The system in Russia is democratic in the sense that regular elections take place and that Putin does enjoy genuine popularity among the people. In June 2020, his popularity ratings stood at 60 percent, which while low by the usual standards of his 20-year rule, are comfortably high when compared to those of leaders in other countries. However, a regular subversion of processes and institutions to ensure favourable electoral results have hampered the development of strong institutions – including independent political parties and impartial checks and balances on the executive and legislature. Earlier, there was a hope that a less-powerful ‘future president’ would ‘rely’ on the party system more, in turn strengthening it. But a continuation of the existing system on account of Putin standing for re-election will pose the danger of a perpetuation of these trends even further.

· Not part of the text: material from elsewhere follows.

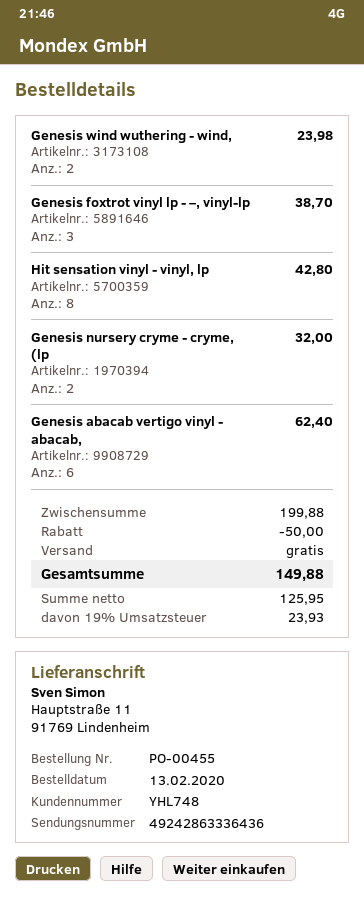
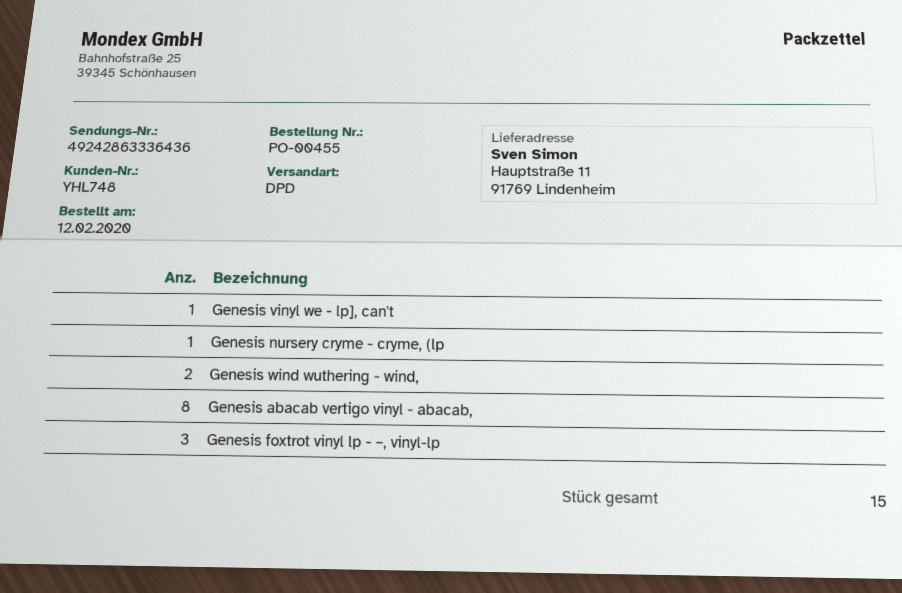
order date: 2020-02-13 -> 2020-02-12
Hit sensation vinyl - vinyl, lp: 8 -> none
Genesis nursery cryme - cryme, (lp: 2 -> 1
Genesis abacab vertigo vinyl - abacab,: 6 -> 8
Genesis vinyl we - lp], can't: none -> 1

"The system in Russia is democratic in the sense that regular elections take place and that Putin does enjoy genuine popularity among the people. In June 2020, his popularity ratings stood at 60 percent, which while low by the usual standards of his 20-year rule, are comfortably high when compared to those of leaders in other countries"

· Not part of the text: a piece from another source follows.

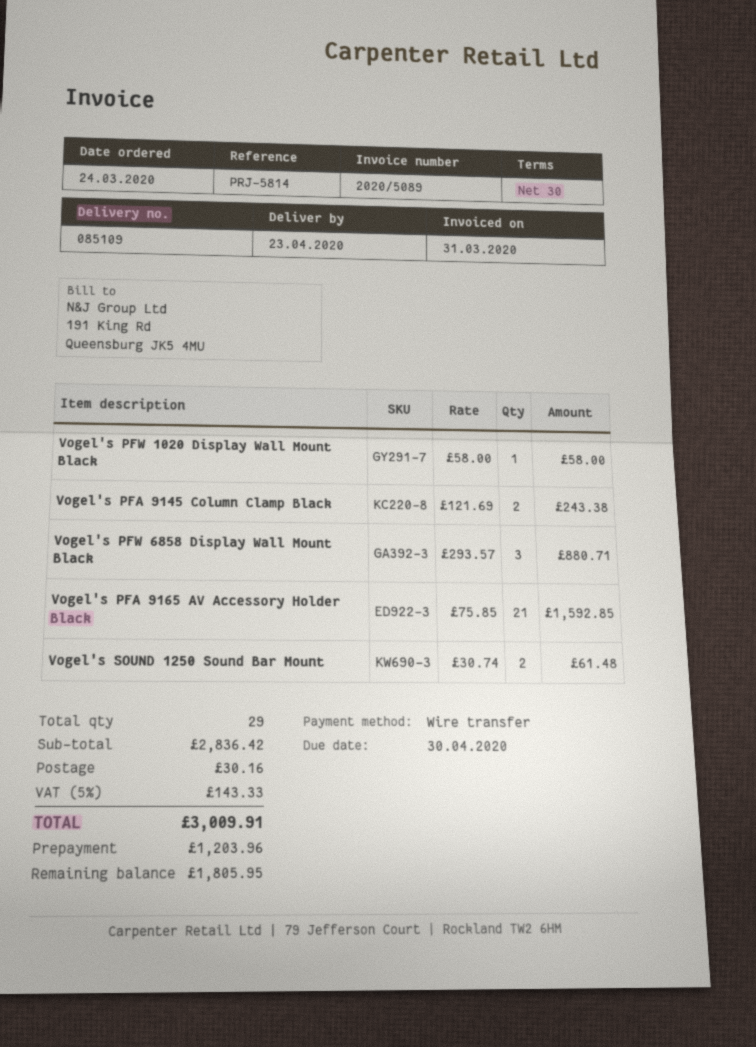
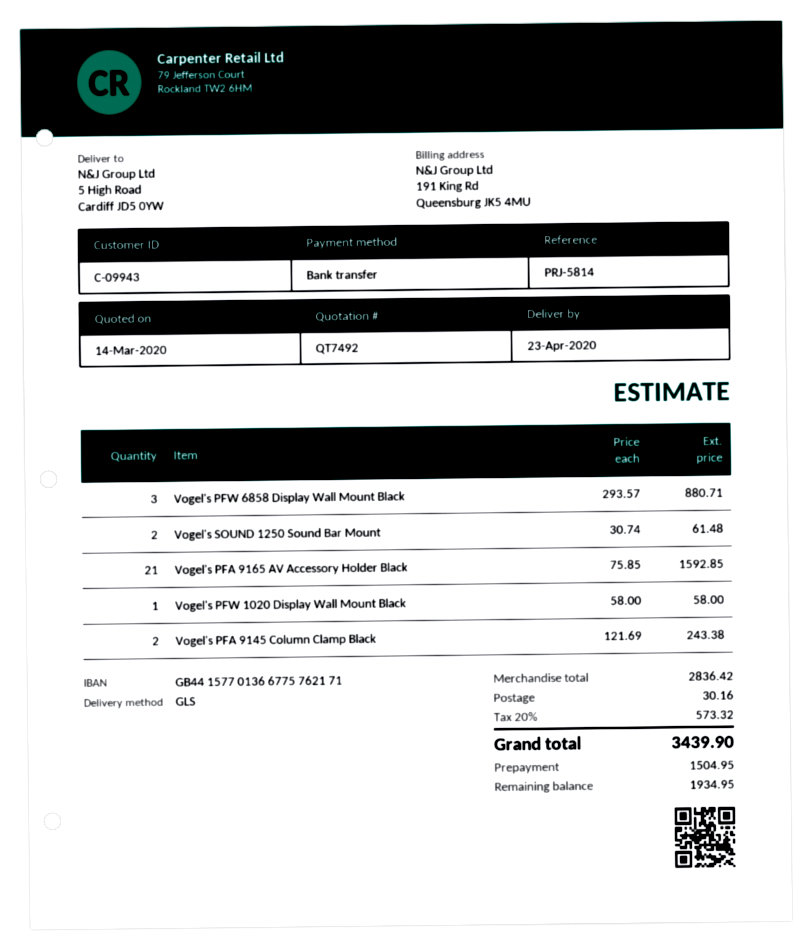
tax: 5% = 143.33 -> 20% = 573.32
total: 3009.91 -> 3439.90
deposit: 1203.96 -> 1504.95
balance: 1805.95 -> 1934.95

This scenario also has the potential to undermine measures introduced in the amendment to strengthen the parliament by taking away the power of the president to appoint the prime minister and the cabinet. Earlier, the president could dissolve the parliament if his choice of prime minister was rejected three times but now the Duma’s decision will be final regarding appointment of the cabinet and its head. For this to effectively function, a strong, independent, fair party system would be a pre-requisite that Russia currently lacks.
The uncertainty continues
While the above scenario could unfold if Putin returns to power in 2024, the president himself has refused to make a clear commitment just yet. While his path to get re-elected has been cleared, the veteran leader has confined himself to saying that he hasn’t ‘ruled out the possibility’ as yet. As a result, while the immediate perception of him being a lame-duck president has been dealt with and passage of the amendment vote is expected to the ‘keep the elite in check,’ the broader question of succession remains, both given the long period of his already served tenure as well as his advancing age.

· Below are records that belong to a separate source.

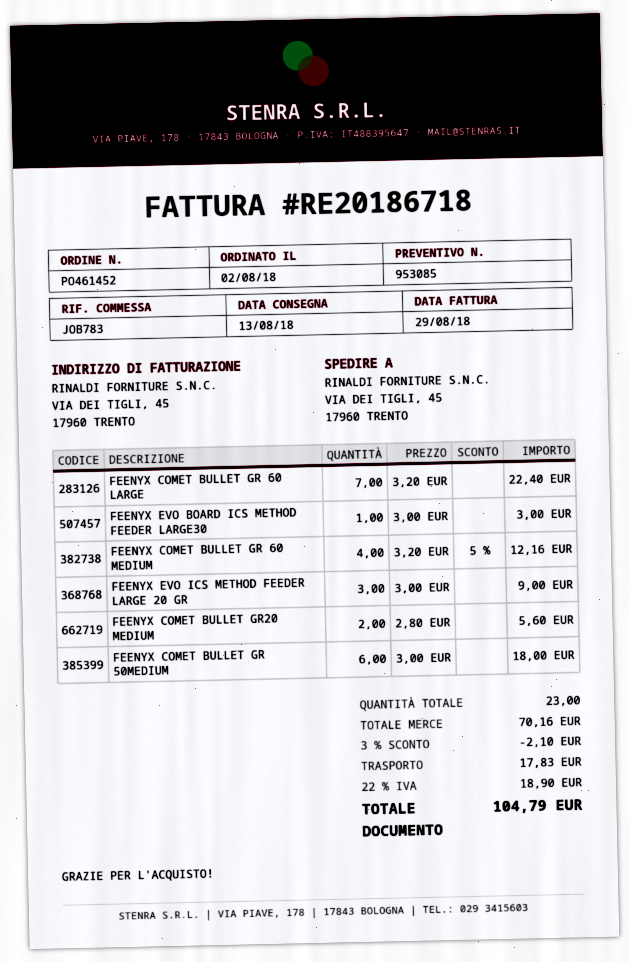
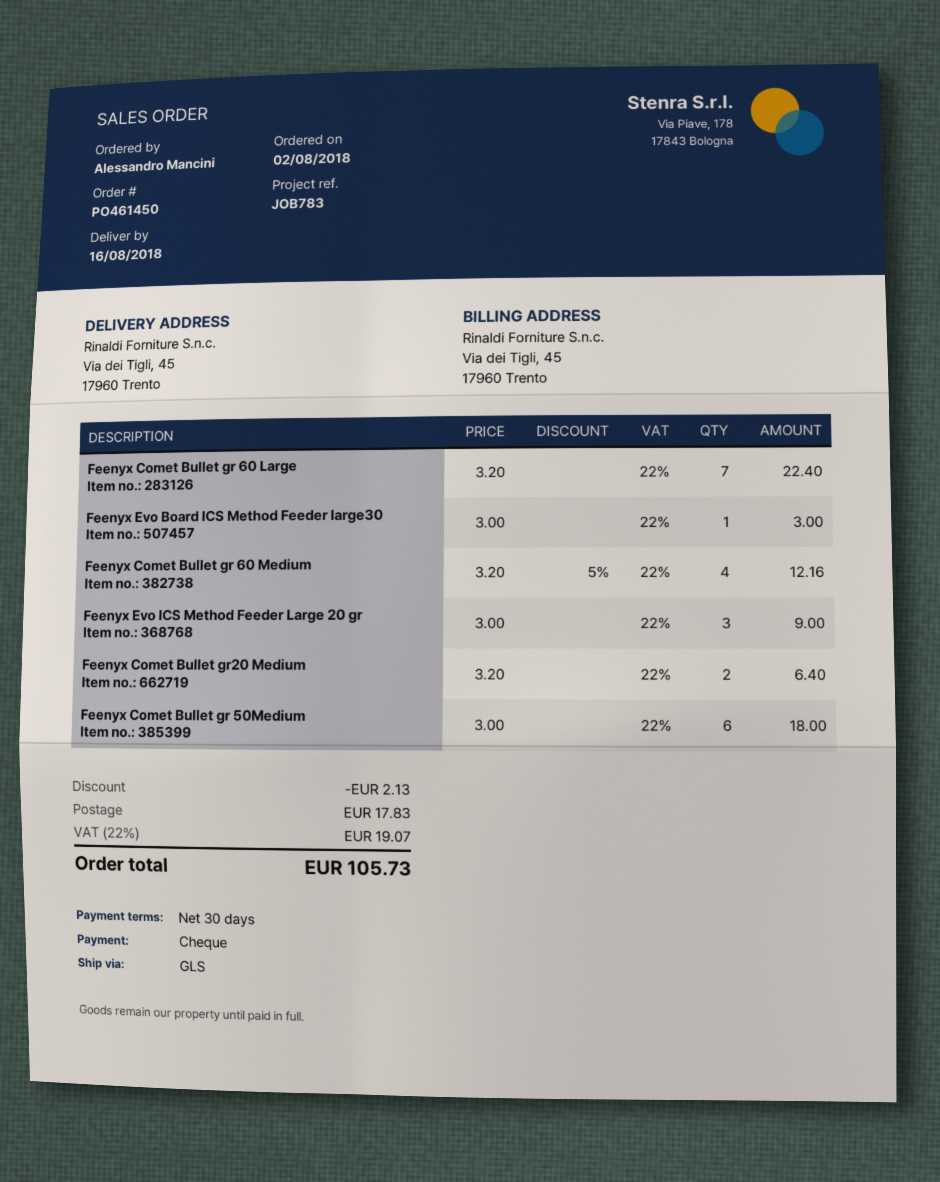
order number: PO461452 -> PO461450
delivery date: 2018-08-13 -> 2018-08-16
FEENYX COMET BULLET GR20 MEDIUM: 2 x 2.80 = 5.60 -> 2 x 3.20 = 6.40
discount: 2.10 -> 2.13
tax: 22% = 18.90 -> 22% = 19.07
total: 104.79 -> 105.73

The Covid-19 pandemic and its impact on an economy that was already slowing down have added another element of uncertainty. Combined with the unpopularity of United Russia, reflected in its steadily falling ratings, the 2021 parliamentary elections will be a barometer of the public mood as well as crucial for the fate of United Russia. The impact of these developments and the future interference of the Kremlin into the party processes are yet unclear.
As things stand today, in the event of a return to power of Putin, it will be even more difficult to end ‘patronalism’ in Russia; further eroding the fundamentals of political institutions and democracy in the post-Soviet state.